Solar Orbiter’s Polarimetric and Helioseismic Imager (PHI) instrument observed the wider-field imprint of the flare on the Sun’s visible surface (photosphere) in impressive detail, completing the three-dimensional picture of the flare. Credit: ESA & NASA/Solar Orbiter/PHI Team
Cooling and Aftereffects
After the most intense phase of the flare, EUI images showed the original cross-shape magnetic structure relaxing. At the same time, STIX and SPICE observed plasma cooling and a decline in particle emissions toward normal levels. PHI detected the imprint of the flare on the Sun’s visible surface, completing a three-dimensional view of the event.
“We didn’t expect that the avalanche process could lead to such high-energy particles,” says Pradeep. “We still have a lot to explore in this process, but that would need even higher resolution X-ray imagery from future missions to really disentangle.”
Why This Discovery Matters
“This is one of the most exciting results from Solar Orbiter so far,” says Miho Janvier, ESA’s Solar Orbiter co-Project Scientist. “Solar Orbiter’s observations unveil the central engine of a flare and emphasise the crucial role of an avalanche-like magnetic energy release mechanism at work. An interesting prospect is whether this mechanism happens in all flares, and on other flaring stars.”

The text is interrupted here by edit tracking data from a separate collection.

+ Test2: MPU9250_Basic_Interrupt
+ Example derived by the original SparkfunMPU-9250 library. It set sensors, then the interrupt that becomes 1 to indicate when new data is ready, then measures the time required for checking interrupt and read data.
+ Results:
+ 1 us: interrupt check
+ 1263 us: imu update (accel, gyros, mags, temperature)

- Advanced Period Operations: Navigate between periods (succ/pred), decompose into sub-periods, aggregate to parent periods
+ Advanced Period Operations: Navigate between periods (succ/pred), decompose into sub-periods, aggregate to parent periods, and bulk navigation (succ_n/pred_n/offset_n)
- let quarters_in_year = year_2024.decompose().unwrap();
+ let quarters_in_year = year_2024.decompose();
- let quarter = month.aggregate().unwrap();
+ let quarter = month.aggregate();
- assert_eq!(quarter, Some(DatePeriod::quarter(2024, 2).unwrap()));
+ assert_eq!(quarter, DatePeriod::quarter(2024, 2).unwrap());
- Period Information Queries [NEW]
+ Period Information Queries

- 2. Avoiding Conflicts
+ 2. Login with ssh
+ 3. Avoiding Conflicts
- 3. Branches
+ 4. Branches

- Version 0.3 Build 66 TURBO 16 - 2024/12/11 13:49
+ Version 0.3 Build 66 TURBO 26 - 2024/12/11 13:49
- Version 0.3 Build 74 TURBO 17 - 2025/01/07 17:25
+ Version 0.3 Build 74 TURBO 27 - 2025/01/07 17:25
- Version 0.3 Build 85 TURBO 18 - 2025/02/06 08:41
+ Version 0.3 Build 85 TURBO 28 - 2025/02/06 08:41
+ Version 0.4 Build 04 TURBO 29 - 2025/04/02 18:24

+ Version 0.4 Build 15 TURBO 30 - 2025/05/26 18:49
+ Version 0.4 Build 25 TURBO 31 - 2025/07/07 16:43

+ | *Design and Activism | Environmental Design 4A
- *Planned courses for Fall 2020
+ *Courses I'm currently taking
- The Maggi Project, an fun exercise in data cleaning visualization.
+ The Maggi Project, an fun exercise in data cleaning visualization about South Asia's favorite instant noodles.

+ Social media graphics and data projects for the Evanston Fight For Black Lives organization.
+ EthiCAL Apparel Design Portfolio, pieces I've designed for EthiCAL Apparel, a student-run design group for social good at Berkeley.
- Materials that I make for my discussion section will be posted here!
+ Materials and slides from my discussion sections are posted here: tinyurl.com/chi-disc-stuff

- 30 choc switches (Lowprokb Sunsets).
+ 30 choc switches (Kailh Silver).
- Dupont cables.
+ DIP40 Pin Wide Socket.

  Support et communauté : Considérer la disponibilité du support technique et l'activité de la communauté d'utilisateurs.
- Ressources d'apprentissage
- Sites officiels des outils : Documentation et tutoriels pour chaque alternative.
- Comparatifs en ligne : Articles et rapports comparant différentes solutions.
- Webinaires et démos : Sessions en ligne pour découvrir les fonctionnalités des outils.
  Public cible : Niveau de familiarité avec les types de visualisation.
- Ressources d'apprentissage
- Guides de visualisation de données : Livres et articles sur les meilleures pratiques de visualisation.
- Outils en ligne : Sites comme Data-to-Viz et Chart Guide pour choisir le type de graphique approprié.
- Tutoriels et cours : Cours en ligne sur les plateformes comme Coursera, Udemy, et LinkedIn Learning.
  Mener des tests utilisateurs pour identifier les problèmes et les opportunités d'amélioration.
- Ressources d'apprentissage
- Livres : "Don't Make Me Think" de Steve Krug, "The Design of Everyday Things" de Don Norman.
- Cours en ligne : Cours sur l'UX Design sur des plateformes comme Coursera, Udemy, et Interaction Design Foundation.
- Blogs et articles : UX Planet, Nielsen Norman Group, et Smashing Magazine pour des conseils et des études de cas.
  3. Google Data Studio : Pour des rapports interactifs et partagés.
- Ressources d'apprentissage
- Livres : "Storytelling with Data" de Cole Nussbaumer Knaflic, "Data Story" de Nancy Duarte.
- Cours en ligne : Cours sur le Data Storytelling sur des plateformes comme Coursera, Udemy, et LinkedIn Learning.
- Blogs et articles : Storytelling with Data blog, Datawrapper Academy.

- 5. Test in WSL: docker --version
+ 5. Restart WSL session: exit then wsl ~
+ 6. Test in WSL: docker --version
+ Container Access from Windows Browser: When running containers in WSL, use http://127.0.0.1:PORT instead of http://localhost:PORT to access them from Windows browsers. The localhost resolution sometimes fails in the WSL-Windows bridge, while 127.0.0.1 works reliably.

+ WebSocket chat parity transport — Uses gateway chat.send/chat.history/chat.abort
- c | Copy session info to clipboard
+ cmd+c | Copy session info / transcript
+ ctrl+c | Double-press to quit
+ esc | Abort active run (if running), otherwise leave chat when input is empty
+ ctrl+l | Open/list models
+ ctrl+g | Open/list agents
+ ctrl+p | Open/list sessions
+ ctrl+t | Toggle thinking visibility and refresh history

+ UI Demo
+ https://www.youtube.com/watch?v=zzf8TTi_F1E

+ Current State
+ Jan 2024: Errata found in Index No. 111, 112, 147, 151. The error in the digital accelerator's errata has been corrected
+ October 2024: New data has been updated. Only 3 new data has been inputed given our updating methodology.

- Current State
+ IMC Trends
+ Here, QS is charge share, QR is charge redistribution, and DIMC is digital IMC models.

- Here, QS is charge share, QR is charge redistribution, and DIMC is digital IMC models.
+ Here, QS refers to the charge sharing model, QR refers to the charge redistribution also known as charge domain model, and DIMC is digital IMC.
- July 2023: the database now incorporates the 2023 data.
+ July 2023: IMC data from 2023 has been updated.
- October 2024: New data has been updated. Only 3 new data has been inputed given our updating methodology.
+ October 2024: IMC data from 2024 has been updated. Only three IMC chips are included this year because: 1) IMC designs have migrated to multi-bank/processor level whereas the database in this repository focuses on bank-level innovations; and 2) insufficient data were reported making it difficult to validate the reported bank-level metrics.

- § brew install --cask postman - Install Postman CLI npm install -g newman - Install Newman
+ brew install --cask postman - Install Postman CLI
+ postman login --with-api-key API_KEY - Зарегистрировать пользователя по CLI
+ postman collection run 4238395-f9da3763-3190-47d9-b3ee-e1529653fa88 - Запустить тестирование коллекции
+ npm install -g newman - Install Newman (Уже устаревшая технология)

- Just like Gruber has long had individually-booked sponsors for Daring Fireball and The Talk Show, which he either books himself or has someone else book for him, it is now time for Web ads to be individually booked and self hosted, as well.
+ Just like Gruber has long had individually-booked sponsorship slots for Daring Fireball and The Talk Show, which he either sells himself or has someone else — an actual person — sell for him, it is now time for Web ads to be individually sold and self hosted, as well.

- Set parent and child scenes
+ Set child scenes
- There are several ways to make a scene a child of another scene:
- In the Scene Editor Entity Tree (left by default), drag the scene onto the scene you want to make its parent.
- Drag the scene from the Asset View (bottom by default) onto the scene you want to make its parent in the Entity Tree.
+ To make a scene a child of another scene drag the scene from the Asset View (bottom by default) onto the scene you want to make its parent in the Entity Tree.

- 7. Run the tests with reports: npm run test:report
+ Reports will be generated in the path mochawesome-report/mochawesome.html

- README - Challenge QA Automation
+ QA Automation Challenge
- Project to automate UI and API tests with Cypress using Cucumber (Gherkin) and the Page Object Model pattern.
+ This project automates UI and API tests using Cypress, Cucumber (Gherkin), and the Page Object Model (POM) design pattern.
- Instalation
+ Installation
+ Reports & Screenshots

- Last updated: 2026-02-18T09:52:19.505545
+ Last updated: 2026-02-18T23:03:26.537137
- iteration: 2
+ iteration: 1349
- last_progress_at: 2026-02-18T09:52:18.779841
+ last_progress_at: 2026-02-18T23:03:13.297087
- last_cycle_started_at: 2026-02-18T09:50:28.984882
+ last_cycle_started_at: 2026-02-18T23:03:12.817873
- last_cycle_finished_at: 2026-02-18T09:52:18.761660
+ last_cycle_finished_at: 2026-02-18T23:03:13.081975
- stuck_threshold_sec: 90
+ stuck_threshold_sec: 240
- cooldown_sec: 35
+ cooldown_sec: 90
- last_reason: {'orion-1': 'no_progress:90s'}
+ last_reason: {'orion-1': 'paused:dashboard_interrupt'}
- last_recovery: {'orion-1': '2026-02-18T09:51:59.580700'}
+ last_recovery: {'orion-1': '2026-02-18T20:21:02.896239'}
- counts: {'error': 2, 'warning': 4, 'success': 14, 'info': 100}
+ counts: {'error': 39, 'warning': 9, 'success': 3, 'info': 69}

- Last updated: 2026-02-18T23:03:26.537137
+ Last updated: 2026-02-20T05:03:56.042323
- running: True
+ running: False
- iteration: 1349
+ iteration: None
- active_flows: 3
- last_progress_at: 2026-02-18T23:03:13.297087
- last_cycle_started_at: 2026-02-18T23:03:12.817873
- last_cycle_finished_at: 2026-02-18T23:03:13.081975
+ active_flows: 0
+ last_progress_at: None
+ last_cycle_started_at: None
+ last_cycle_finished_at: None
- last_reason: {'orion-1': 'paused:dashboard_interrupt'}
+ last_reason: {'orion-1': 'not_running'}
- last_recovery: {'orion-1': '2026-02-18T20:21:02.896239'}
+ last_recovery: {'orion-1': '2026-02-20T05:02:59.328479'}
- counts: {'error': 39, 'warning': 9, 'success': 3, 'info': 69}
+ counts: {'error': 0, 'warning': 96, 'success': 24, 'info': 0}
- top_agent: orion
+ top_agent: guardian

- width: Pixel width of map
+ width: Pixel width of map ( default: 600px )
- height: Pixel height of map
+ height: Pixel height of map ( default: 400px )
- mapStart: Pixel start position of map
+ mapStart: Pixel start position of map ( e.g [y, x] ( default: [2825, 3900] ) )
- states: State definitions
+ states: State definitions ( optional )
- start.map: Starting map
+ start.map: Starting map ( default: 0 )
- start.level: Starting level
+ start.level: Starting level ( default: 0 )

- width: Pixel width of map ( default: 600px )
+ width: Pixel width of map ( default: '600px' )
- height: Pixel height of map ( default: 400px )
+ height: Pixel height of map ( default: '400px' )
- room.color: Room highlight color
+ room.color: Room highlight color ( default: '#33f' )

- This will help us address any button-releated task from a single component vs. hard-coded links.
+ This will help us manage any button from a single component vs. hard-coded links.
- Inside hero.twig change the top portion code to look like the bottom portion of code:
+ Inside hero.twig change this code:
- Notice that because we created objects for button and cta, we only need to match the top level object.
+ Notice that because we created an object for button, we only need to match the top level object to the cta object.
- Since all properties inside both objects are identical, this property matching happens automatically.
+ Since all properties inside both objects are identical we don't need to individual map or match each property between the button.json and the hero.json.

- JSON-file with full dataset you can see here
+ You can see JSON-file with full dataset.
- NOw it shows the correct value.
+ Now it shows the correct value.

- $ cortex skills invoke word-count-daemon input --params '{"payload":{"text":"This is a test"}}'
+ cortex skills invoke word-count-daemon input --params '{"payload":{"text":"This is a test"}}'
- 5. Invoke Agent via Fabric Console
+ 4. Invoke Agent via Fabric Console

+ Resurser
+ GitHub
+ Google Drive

“These exciting observations, captured in incredible detail and almost moment by moment, allowed us to see how a sequence of small events cascaded into giant bursts of energy,” says David Pontin of the University of Newcastle, Australia, who co-authored the paper.
He adds: “By comparing the EUI observations with magnetic-field observations, we were able to disentangle the chain of events that led to the flare. What we observed challenges existing theories for flare energy release and, together with further observations, will allow us to refine those theories to improve our understanding.”
Reference: “A magnetic avalanche as the central engine powering a solar flare” by L. P. Chitta, D. I. Pontin, E. R. Priest, D. Berghmans, E. Kraaikamp, L. Rodriguez, C. Verbeeck, A. N. Zhukov, S. Krucker, R. Aznar Cuadrado, D. Calchetti, J. Hirzberger, H. Peter, U. Schühle, S. K. Solanki, L. Teriaca, A. S. Giunta, F. Auchère, L. Harra and D. Müller, 21 January 2026, Astronomy & Astrophysics.
DOI: 10.1051/0004-6361/202557253
Solar Orbiter is an international mission developed by ESA and NASA and operated by ESA. The Extreme Ultraviolet Imager (EUI) is led by the Royal Observatory of Belgium (ROB). The Polarimetric and Helioseismic Imager (PHI) is led by the Max Planck Institute for Solar System Research (MPS), Germany. The Spectral Imaging of the Coronal Environment (SPICE) is a European-led instrument led by the Institut d’Astrophysique Spatiale (IAS) in Paris, France. The STIX X-ray Spectrometer/Telescope is led by FHNW, Windisch, Switzerland.